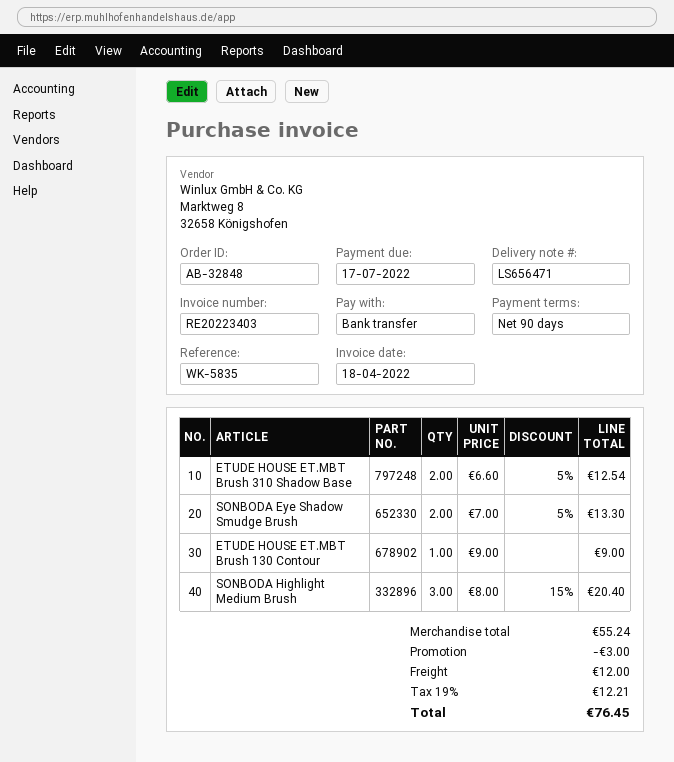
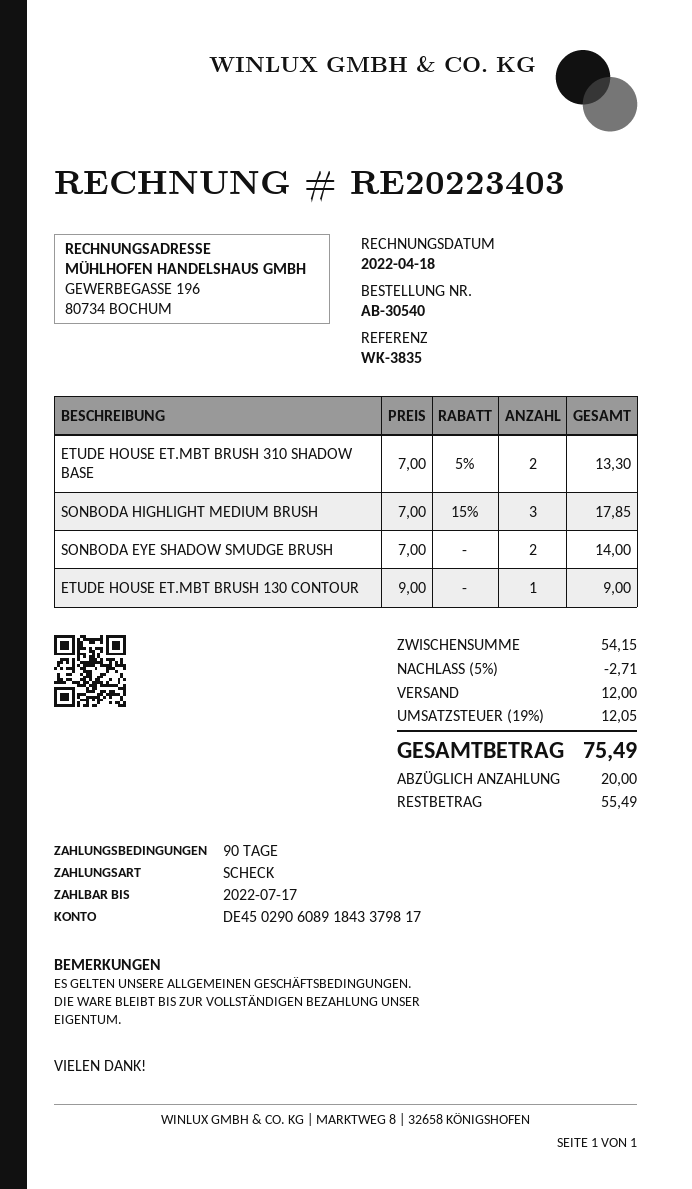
order number: AB-32848 -> AB-30540
reference: WK-5835 -> WK-3835
payment method: bank transfer -> cheque
ETUDE HOUSE ET.MBT Brush 310 Shadow Base: 2 x 6.60 - 5% = 12.54 -> 2 x 7.00 - 5% = 13.30
SONBODA Eye Shadow Smudge Brush: 2 x 7.00 - 5% = 13.30 -> 2 x 7.00 = 14.00
SONBODA Highlight Medium Brush: 3 x 8.00 - 15% = 20.40 -> 3 x 7.00 - 15% = 17.85
subtotal: 55.24 -> 54.15
discount: 3.00 -> 2.71
tax: 19% = 12.21 -> 19% = 12.05
total: 76.45 -> 75.49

-- -- --

Print exactly the lines that run from the line containing "ETUDE HOUSE ET.MBT" to the end of the data, both ends included.

ETUDE HOUSE ET.MBT Brush 310 Shadow Base: 2 x 6.60 - 5% = 12.54 -> 2 x 7.00 - 5% = 13.30
SONBODA Eye Shadow Smudge Brush: 2 x 7.00 - 5% = 13.30 -> 2 x 7.00 = 14.00
SONBODA Highlight Medium Brush: 3 x 8.00 - 15% = 20.40 -> 3 x 7.00 - 15% = 17.85
subtotal: 55.24 -> 54.15
discount: 3.00 -> 2.71
tax: 19% = 12.21 -> 19% = 12.05
total: 76.45 -> 75.49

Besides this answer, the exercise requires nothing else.